Your written content is crucial to success. It should be concise, well-written, and compelling reading. Have a pro copywriter put it together!

Oh, and be sure to look it over before sending it to print. Any print company worth their salt will remind you to do this. Do yourself a favour and have an editor give the copy a once over. There’s nothing like spelling mistakes and grammatical errors to damage your brand.

4. Relevant Necessary Information

Think about what you’re trying to achieve.

The planning phase of your brochure design should have you consider a goal for the brochure. Keep it in mind when you come to decide the information you include. Are you trying to promote a new product? Do you want to showcase your brand or service? Do you want to make more sales?

Your goals should directly impact your content. They’ll affect whether you need pie charts and product specs, pricing charts or feature pages; Pro and con paragraphs, or itinerary ideas.

There’s nothing worse than a brochure with loose, irrelevant copy. Your goal helps you be concise and on point.

5. Powerful and Professional Imagery

Humans are visual beings. A picture is worth a thousand words, right?

Your brochure is the perfect opportunity to leverage our preference for pictures. The right photo will draw the eye, capture attention, and compel a viewer to pick your brochure up. Great photos will also be a signal of professionalism.

People aren’t stupid. They can absolutely tell a well-designed pamphlet from a poor-quality one. An amazing set of photos will signal to a customer the standard of your business.

Don’t skimp on the photos. Sure, you could snap the shots yourself, or pay for stock photos. But that’s a recipe for poor quality, impersonal imagery. Pay a pro photographer to do this for you. Sure, it will cost more upfront. The long term benefits will make it a worthy investment though.

6. Quality Paper

Paper is paper is paper, right?

Wrong.

There’s a world of difference between an A4 piece of printer paper, and a weighted, textured pamphlet. Of course, better quality paper costs more. But, again, remember that your brochure represents your business and brand.

Imagine potential customers literally picking up your business and feeling it between their fingers! The paper quality says a lot about your priorities.  

7. Company Branding

There’s almost no point making a brochure without including your company branding.

Have your logo on every page, and design the brochure to fit the style and aesthetic of your brand. This is your brand image in the physical form. Match it to the style of other aspects of your business. Think of how you’ve designed your website, online content, and physical products. The aesthetic should align throughout.
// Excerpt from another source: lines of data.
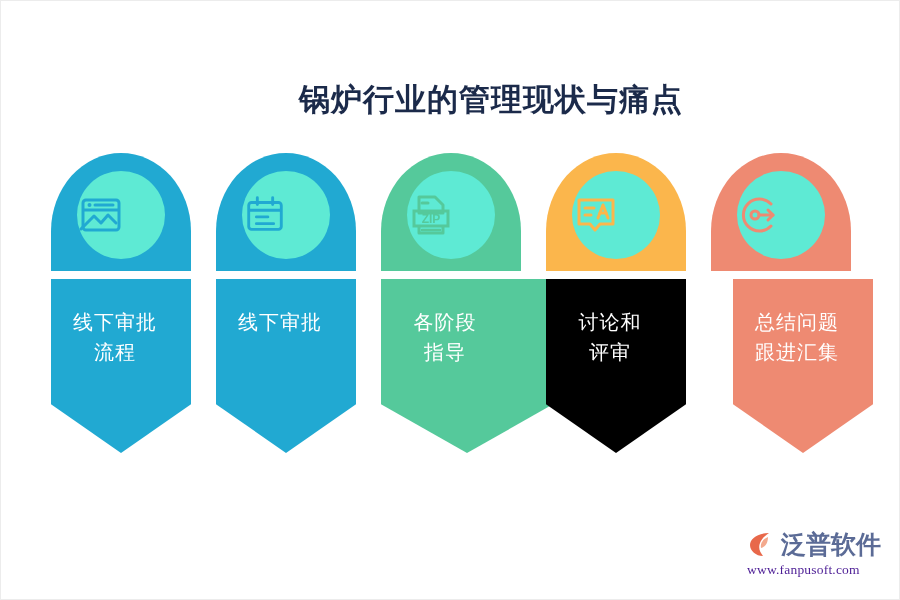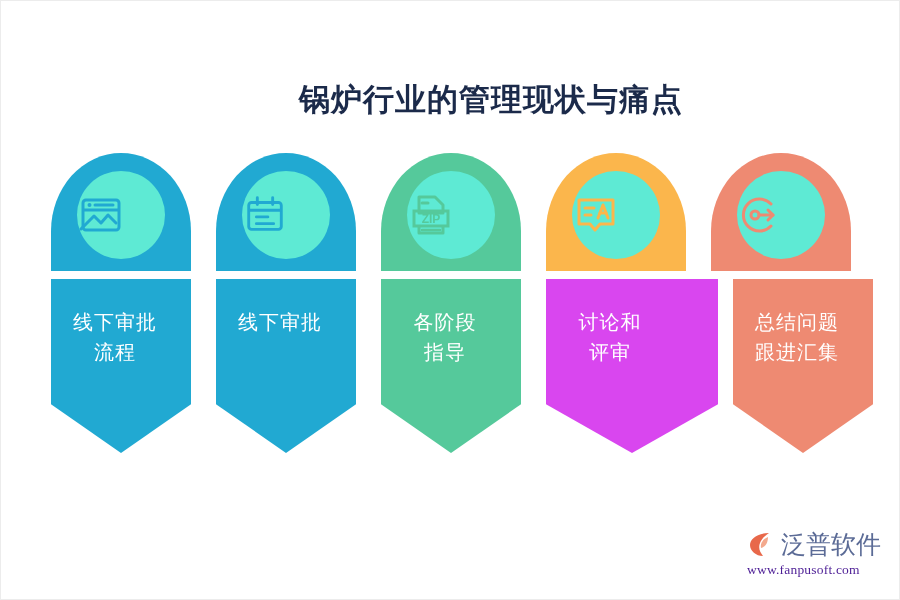"各阶段" div.banner { padding-left: none -> 32px }
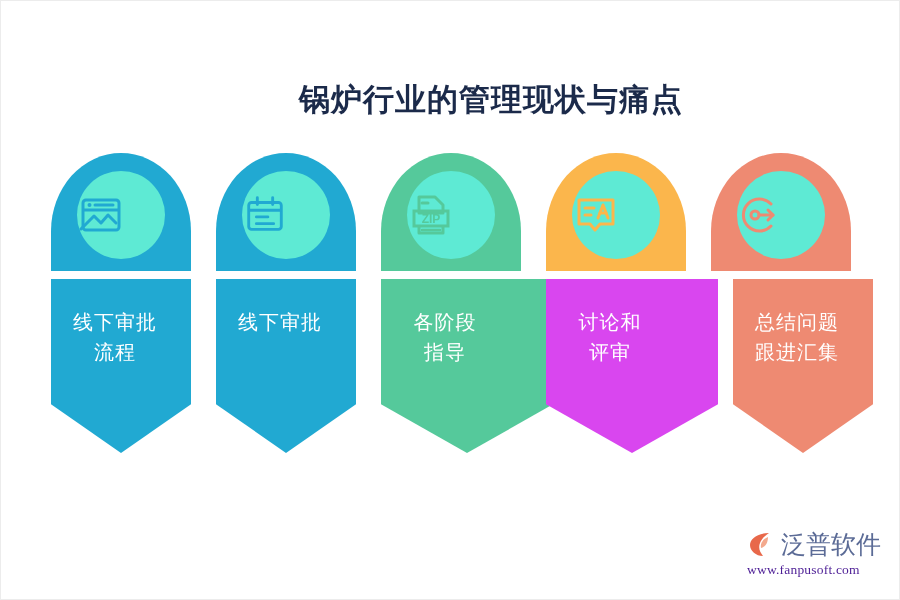"讨论和" div.banner { background: #d946ef -> #000000; padding-left: 32px -> none }
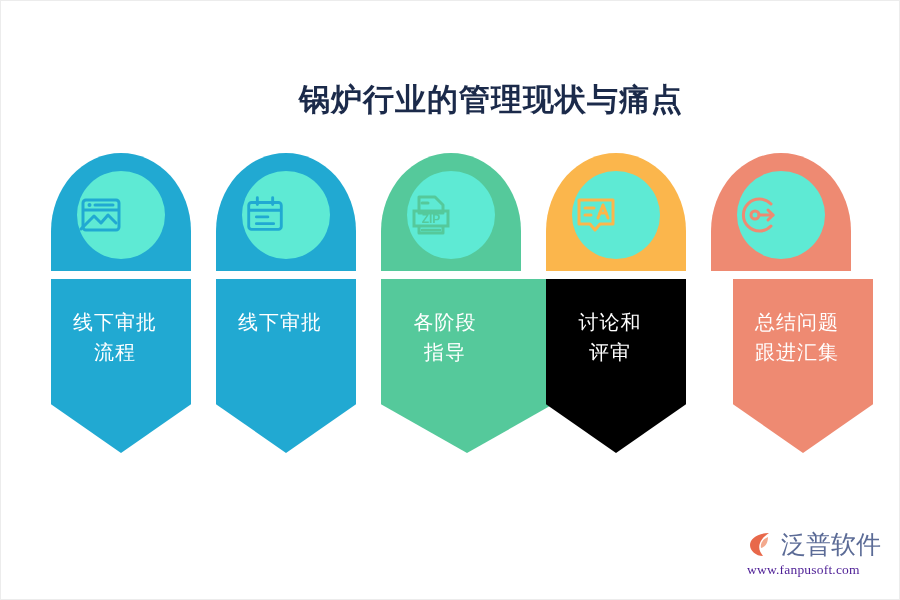"泛普软件" .logo-text { font-weight: normal -> bold }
Solid branding starts with a concrete idea of your ideal customer. How do you want to come across to potential customers? Keep them in mind as you design the brochure.  

8. Beautiful Design

This isn’t a high-school art class.

There’s no room for word art in your business brochure.

Brochure design is vital. Sure, we could give you a run-down of basic design principles. But in reality, if art and design isn’t your forte, you should almost definitely hire a professional to do it for you!

Let them know the specifications and ideas, then give them free rein. They’re literally trained to do this for a living. You can trust they’ll do a good job.

9. Call-to-Action

All adverts need a call-to-action.

Your brochure needs one too.

Again, this relates entirely to that goal you should have kept in mind throughout this process! In essence, you need to tell the reader what you want them to do. It’s the ‘buy now!’ the ‘Contact us today!’ and the ‘visit our website!’ on the last page.

Fail to incorporate a call-to-action and risk missing the mark with your pamphlet.

Time to Get Designing

There you have it: how to make a good brochure for your business in 9 easy tips.

Brochures may seem old-school. However, they still have a definite place in your marketing budget. After all, they cost a pittance compared to modern forms of advertising. And the benefits don’t stop at the lack of expense.

However, it’s all too easy to make a bad brochure. It’s in the absolute interest of your business to know how to make a good one. Hopefully, the tips here have made that possible.